For example, the two-spot ladybird, beloved of children, has a whole suite of organisms entirely dependent on it, including two species of parasitic wasp, three species of parasitic fly, a nematode worm, a sexually-transmitted mite, a sexually-transmitted fungus and four special species of bacteria - "and these are only the ones we know about," said Professor Majerus.

All are likely to severely affected as the two-spot declines, a process which the professor thinks will change it from being our second most-common species, to a scarce insect, and the knock-on affect mounts up rapidly. "I reckon 1,000 species in Britain alone will be negatively affected by the presence of the harlequin," he said.
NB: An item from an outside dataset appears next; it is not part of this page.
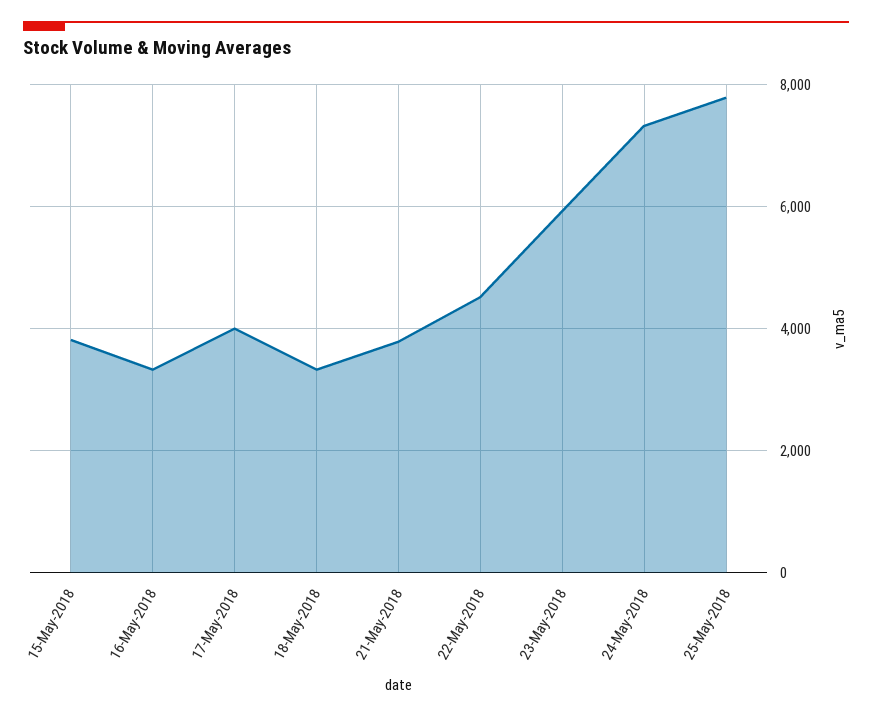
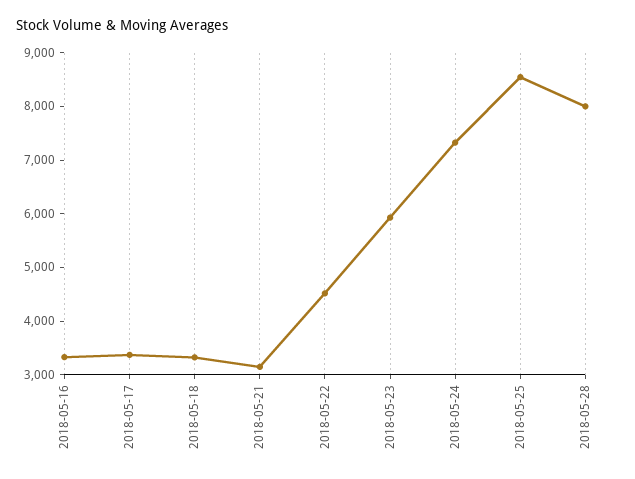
15-May-2018: 3800 -> none
17-May-2018: 4000 -> 3400
21-May-2018: 3800 -> 3200
25-May-2018: 7800 -> 8600
2018-05-28: none -> 8000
Yet it will not only be at the microscopic level that the effects will be felt. In some circumstances, especially when there are no aphids, the harlequin will eat anything it comes across that it can, and this can include the eggs and the larvae of butterflies and moths, as well as of lacewings and hoverflies.
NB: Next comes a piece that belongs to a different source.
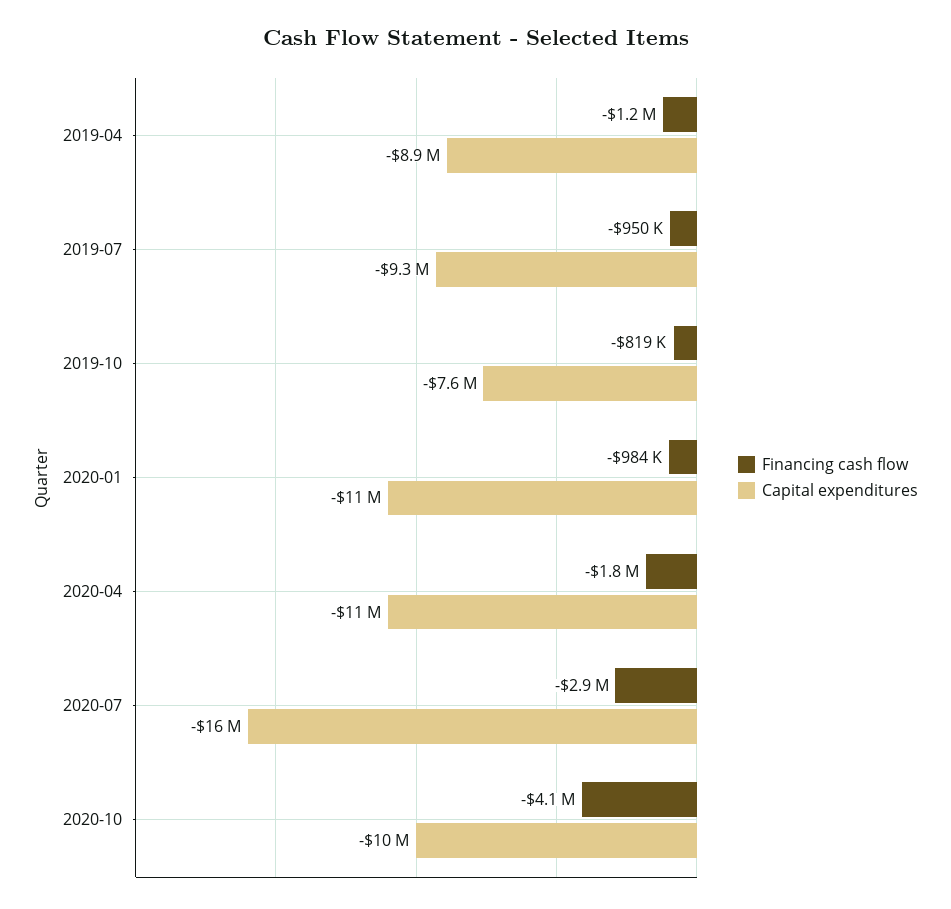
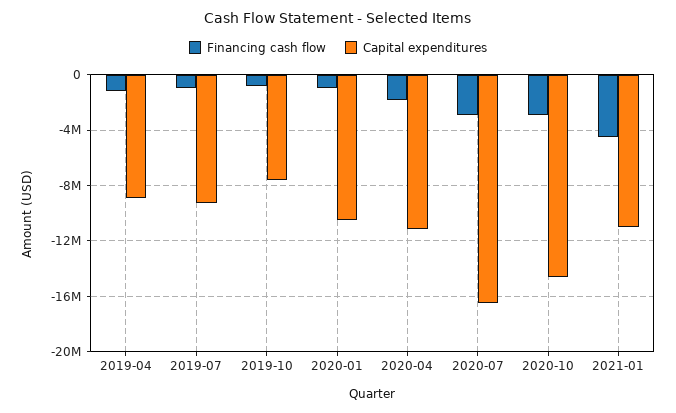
Financing cash flow, 2020-10: -4100000 -> -3000000
Capital expenditures, 2020-10: -10000000 -> -14500000
Financing cash flow, 2021-01: none -> -4500000
Capital expenditures, 2021-01: none -> -11000000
"A study in America has shown that two species of blue butterfly have declined substantially because of harlequin ladybirds eating their eggs as standby food," Professor Majerus said. "Some British butterflies and moths could well be at risk, but we do not yet know which, because no research has yet been done."
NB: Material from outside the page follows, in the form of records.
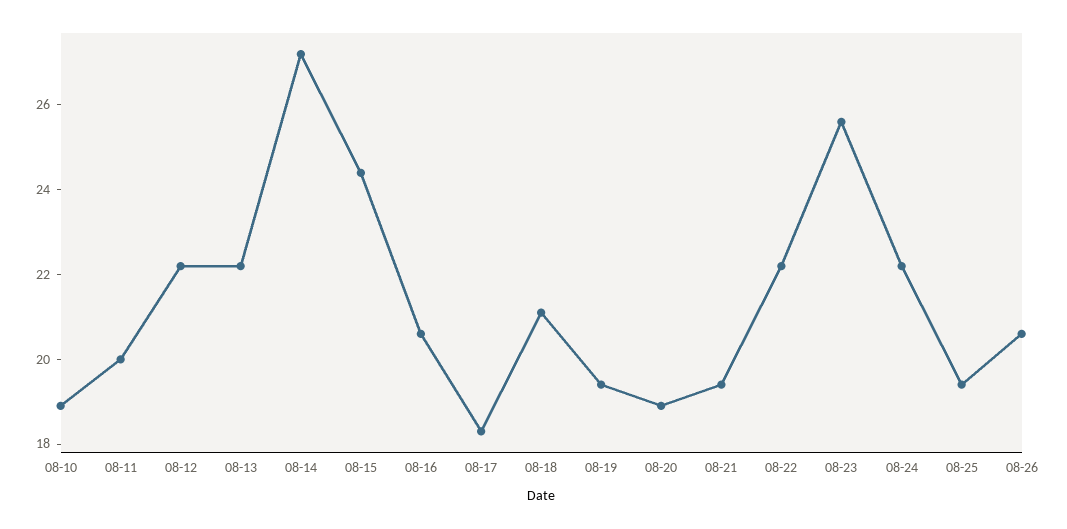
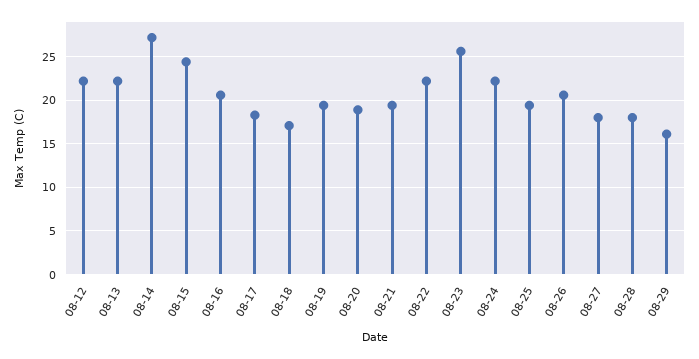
08-10: 19 -> none
08-11: 20 -> none
08-18: 21 -> 17
08-27: none -> 18
08-28: none -> 18
08-29: none -> 16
Even birds such as wrens, which are major consumers of aphids, might be at risk, he said.

If you're relaxing and thinking, this is all very well but none of it's going to affect me, think again. One of the worst habits of harlequin ladybirds is that they swarm, in immense numbers, and then find a suitable house to spend the winter. It could be yours.

The phenomenon started to happen in Britain last autumn as the population began to explode for the first time. It was particularly noticeable on the Isle of Wight, where in late October and early November, thousands of the insects came together in clouds on the island's south coast, smothering vegetation and covering outside walls and window frames. Walkers reported thousands more clogging up footpaths on Compton Down.

Professor Majerus's knowledge of harlequin swarming does not offer much comfort to householders. "I expect we will soon be seeing cases of swarms of thousands or even tens of thousands, in British houses," he said.

"What can you do about it? Say rude words. You can vacuum them up, but when you do they will 'reflex bleed' - they discharge this yellow stuff from their knees, which gets all over your carpets and curtains. A strong insecticide will kill them, but do you want that in your home?

"There is a recommendation on one US website that you paint your house in dark colours, especially purple, because when they go to overwinter they seem to be attracted by pale surfaces. Really, all you can do is hope for the best."

Professor Majerus, who is Professor of Evolution at Cambridge and works in the department of genetics, believes some of Britain's ladybird species may be driven to extinction by the harlequin, especially the five-spot ladybird, which lives on river shingles in Wales and Scotland and is already rare.

The effect on the two-spot and the 10-spot ladybirds will be "very dramatic", with substantial declines, he thinks. The two-spot, in particular, is "an absolutely direct competitor with virtually no defence."

The commonest British ladybird, the 16-spot, which is less familiar because it is small, is less at risk because it feeds on honeydew rather than aphids.

Ladybirds are one of our most popular insects. The naturalist Peter Marren is assembling a compendium of ladybird lore for the forthcoming Bugs Britannica, and points out that the best place to find ladybirds is in gardens.

The best spotters are children, he said, as the insects are small and bright and close to the ground - and children find none of that a problem.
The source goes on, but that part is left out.